Didier Deschamps to step down as France coach after 2026 World Cup
Deschamps led Les Bleus to championship glory in 2018.
Didier Deschamps announced in an interview with TF1 on Wednesday that he would step down as coach of the French national football team when his contract expires in the summer of 2026.
“I’ve been here since 2012,” said the 56-year-old manager in an excerpt released early. “I’m scheduled to stay until 2026, the next World Cup, but that’s where it will end because at some point you have to.
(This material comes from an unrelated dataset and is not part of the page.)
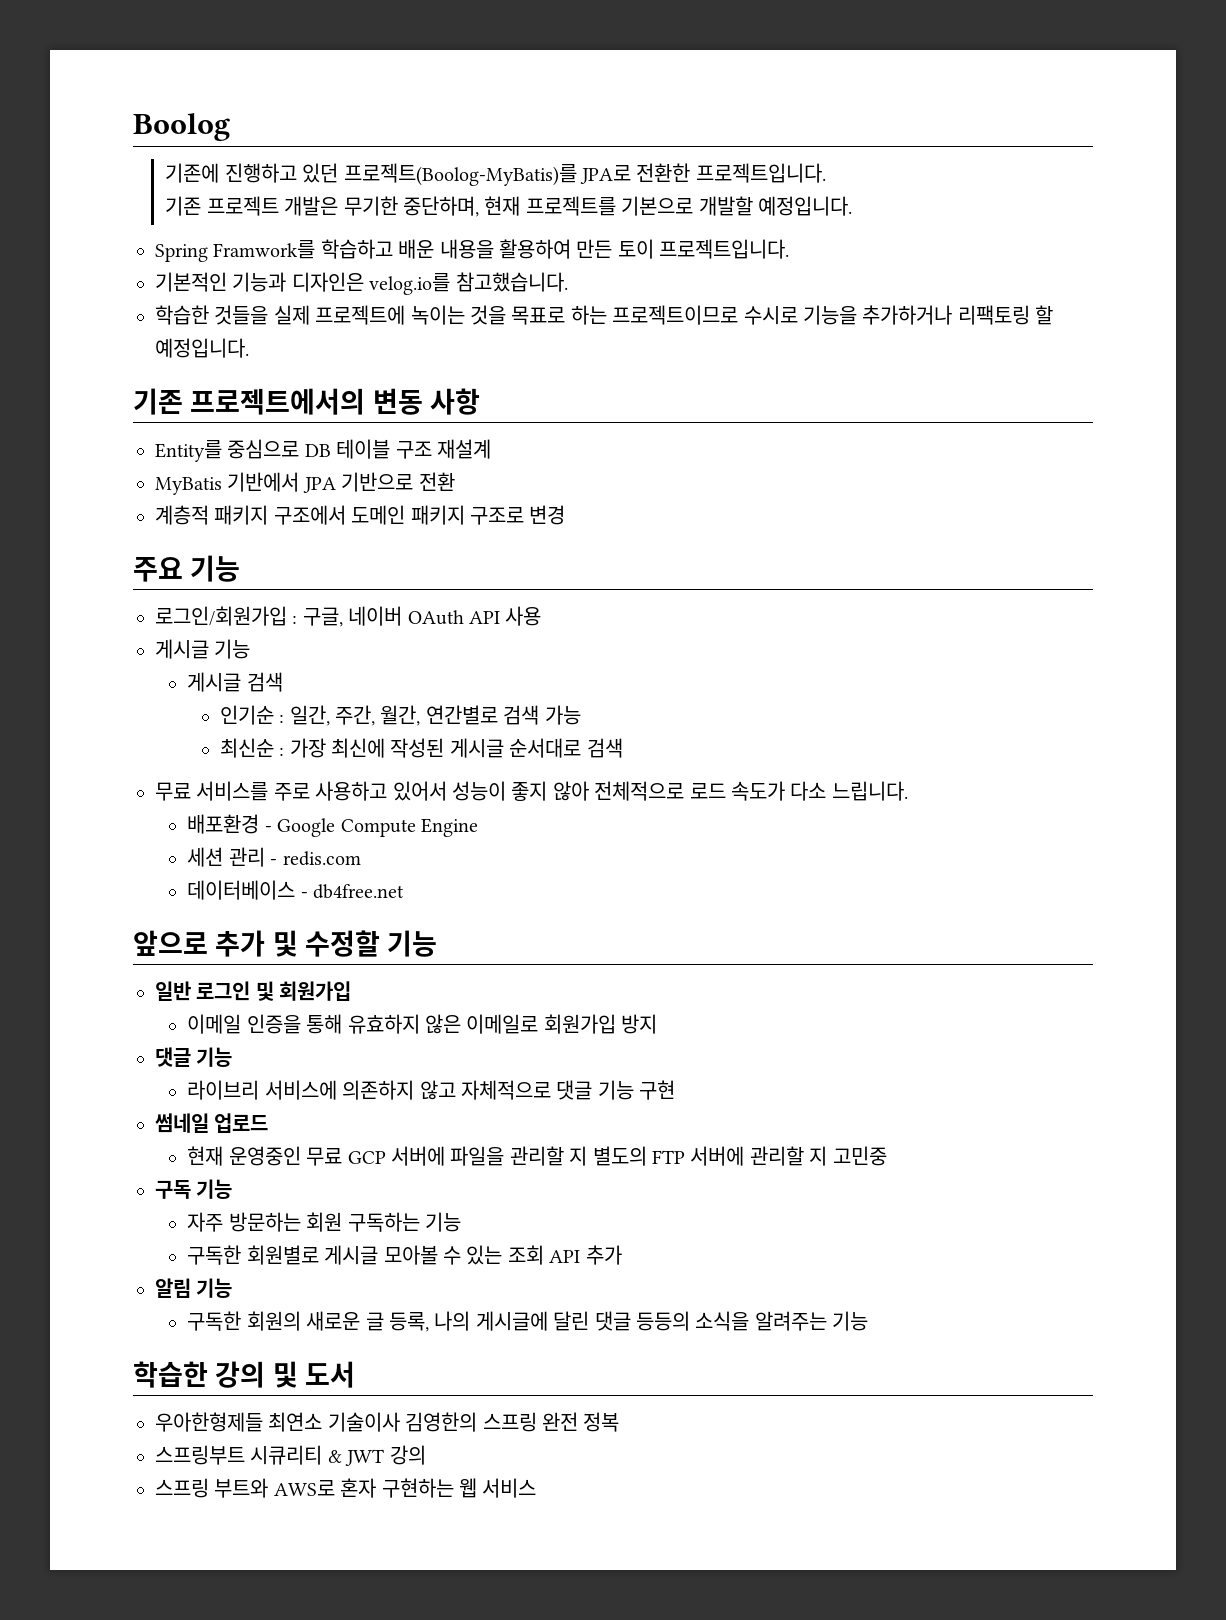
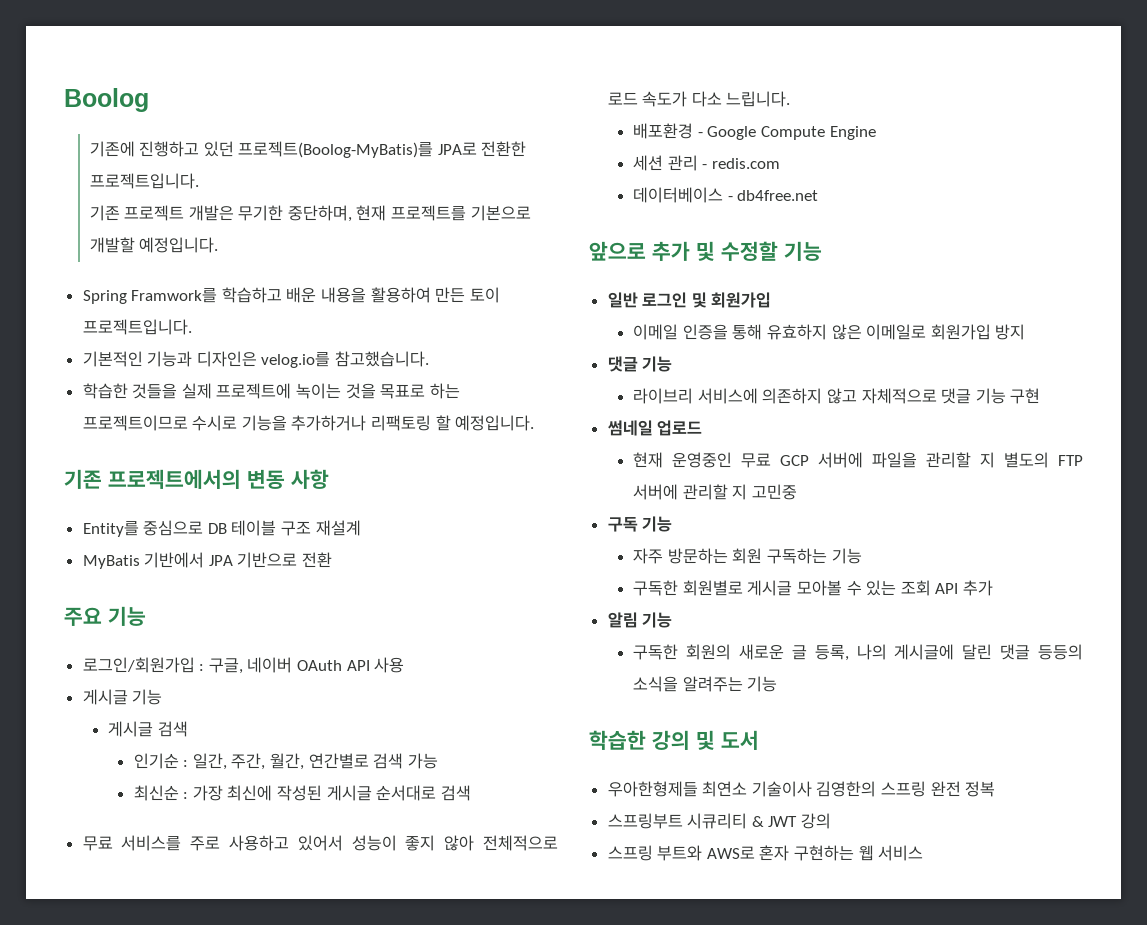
[155,505,566,525] // 계층적 패키지 구조에서 도메인 패키지 구조로 변경 -> (333, 560) none

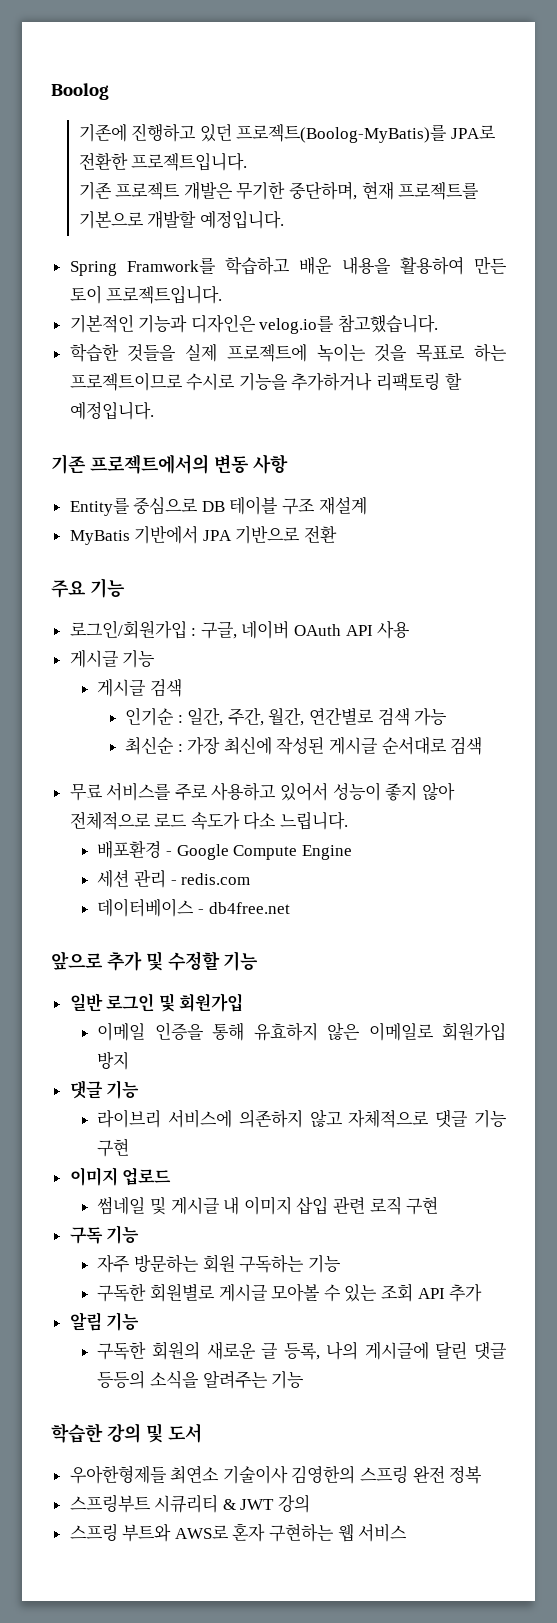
[607,420,653,436] 썸네일 -> [69,1167,118,1186] 이미지
[633,452,1083,468] [633,484,797,500] 현재 운영중인 무료 GCP 서버에 파일을 관리할 지 별도의 FTP 서버에 관리할 지 고민중 -> [97,1196,439,1215] 썸네일 및 게시글 내 이미지 삽입 관련 로직 구현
In my head, it’s quite clear.”
The full interview will be broadcast at 1pm on 8 January.
“I did my time with the same desire, the same passion to keep the French team at the highest level,” he added. “You never want things to stop when something great happens, but you also have to know when to say ‘stop’.”
Deschamps began his role as Laurent Blanc’s successor and led Les Bleus to victory at the 2018 World Cup, also reaching the European Championship final in 2016 and 2022 and winning the Nations League in 2021.
At the 2022 World Cup in Qatar, France reached the final and lost an epic match to Argentina.
“I’m not here for the records, but the requirements,” Deschamps noted. “The most important thing is that the French team remains at the top, as it has been for many years.”
Europe will send 16 teams to the first 48-team World Cup, which will be co-hosted by the US, Canada and Mexico in the summer of 2026.
Deschamps did not elaborate on his future after the World Cup.
“There is life afterwards, and if I don’t know what it will be made of, it will be very good too,” he said.